(Code change snippets)
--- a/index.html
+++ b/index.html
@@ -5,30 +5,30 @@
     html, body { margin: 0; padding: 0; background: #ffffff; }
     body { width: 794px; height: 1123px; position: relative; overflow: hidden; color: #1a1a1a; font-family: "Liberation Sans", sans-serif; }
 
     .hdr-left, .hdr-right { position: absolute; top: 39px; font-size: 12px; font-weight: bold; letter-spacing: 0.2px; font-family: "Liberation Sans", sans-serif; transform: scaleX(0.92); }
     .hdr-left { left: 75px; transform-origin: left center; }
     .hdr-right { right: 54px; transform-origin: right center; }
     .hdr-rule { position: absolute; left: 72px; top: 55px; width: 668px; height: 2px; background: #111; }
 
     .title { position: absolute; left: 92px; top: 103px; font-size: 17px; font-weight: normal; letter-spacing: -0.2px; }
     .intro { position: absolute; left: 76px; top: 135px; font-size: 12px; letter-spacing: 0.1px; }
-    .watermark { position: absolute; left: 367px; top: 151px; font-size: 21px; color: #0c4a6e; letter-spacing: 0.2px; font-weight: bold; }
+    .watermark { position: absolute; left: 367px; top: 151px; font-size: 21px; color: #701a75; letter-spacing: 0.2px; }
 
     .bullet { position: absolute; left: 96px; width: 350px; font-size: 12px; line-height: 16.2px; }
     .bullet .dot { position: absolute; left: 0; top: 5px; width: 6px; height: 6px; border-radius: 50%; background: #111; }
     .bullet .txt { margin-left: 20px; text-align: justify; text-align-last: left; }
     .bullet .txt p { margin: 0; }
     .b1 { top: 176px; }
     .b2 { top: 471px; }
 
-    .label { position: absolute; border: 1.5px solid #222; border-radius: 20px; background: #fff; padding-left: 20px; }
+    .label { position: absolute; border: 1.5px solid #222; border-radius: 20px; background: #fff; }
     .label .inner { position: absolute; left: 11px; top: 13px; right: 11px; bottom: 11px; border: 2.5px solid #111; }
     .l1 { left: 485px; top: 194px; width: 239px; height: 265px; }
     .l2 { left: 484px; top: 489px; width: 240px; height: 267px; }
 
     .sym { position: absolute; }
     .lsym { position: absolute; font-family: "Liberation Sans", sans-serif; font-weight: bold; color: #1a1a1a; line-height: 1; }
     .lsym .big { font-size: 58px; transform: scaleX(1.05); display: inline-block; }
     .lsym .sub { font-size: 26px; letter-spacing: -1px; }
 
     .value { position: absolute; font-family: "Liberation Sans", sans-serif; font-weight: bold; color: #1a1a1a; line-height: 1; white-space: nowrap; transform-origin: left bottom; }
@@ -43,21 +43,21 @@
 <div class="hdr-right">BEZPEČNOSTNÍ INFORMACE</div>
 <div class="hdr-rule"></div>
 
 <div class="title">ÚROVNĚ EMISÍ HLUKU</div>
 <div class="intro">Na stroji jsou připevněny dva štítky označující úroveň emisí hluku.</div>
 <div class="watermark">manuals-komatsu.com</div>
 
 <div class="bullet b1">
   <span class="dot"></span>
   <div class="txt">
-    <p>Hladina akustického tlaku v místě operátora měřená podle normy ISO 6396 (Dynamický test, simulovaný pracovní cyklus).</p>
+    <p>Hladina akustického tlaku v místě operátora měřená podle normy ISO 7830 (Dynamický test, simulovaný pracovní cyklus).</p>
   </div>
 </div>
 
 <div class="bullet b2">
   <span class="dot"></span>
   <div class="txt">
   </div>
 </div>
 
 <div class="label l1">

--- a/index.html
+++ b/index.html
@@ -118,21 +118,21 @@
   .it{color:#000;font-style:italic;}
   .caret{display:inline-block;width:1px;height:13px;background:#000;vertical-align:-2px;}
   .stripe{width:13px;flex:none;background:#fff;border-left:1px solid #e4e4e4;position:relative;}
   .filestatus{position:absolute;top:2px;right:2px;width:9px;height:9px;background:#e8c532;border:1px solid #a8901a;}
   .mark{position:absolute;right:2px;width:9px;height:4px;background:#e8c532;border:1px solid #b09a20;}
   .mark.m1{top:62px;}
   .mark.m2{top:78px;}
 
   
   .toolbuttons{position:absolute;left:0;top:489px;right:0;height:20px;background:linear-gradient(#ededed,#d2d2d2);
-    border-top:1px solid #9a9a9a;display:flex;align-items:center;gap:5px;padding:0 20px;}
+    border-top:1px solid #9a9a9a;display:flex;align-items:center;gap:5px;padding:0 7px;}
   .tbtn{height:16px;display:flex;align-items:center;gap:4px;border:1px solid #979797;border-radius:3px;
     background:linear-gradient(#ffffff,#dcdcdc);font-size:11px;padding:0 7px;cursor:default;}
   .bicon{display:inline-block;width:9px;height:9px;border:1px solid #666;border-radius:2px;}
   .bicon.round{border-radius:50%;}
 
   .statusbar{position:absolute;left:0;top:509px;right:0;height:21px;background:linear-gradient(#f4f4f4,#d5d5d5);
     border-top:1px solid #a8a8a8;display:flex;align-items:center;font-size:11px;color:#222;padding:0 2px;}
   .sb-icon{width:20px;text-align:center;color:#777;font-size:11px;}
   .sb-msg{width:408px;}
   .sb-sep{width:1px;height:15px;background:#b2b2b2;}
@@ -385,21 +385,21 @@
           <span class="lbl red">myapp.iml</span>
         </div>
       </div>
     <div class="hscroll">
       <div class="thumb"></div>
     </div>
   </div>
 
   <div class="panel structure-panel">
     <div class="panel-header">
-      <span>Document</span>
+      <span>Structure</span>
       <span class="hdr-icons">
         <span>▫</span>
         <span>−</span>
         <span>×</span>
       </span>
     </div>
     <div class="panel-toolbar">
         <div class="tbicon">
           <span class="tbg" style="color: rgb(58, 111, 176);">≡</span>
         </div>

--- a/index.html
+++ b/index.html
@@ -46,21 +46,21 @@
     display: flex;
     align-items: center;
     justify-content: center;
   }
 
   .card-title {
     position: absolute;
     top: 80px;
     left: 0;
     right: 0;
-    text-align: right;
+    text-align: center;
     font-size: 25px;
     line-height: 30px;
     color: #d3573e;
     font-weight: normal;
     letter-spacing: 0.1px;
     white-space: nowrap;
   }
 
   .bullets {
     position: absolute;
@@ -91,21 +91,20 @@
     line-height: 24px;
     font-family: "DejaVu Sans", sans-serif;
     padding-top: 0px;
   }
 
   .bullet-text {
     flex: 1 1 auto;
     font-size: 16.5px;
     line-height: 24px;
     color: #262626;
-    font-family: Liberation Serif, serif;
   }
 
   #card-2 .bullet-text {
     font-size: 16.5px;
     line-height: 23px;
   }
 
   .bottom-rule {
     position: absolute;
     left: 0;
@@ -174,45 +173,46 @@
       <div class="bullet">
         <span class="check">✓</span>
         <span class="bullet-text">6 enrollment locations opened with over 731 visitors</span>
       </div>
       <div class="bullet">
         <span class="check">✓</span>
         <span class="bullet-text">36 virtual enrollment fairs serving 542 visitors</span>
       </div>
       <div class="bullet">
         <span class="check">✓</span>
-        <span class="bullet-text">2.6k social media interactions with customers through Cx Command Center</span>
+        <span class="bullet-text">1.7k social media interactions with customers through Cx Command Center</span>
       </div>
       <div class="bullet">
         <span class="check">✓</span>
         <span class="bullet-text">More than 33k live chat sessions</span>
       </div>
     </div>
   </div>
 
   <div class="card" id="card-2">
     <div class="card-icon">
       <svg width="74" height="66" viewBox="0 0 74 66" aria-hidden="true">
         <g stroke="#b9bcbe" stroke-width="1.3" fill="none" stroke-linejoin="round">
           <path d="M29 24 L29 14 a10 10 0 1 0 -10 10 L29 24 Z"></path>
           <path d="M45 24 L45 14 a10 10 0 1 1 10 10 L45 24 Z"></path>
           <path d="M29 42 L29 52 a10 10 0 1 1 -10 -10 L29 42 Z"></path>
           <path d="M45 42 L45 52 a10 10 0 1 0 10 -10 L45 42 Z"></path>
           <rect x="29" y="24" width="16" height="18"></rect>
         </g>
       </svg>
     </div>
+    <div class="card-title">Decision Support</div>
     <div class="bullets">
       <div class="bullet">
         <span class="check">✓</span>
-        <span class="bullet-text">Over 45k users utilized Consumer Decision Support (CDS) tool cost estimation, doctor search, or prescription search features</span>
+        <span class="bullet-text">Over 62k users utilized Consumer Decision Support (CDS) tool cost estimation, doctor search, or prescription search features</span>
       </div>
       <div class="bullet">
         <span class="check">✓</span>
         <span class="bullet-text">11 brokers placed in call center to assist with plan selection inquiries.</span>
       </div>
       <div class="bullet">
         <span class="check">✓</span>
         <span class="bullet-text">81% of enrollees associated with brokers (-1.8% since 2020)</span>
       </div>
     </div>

> [TASK TO COMPLETE]:
Filter the data, keeping only the lines that contain "customers".

> [TASK RESPONSE]:
-        <span class="bullet-text">2.6k social media interactions with customers through Cx Command Center</span>
+        <span class="bullet-text">1.7k social media interactions with customers through Cx Command Center</span>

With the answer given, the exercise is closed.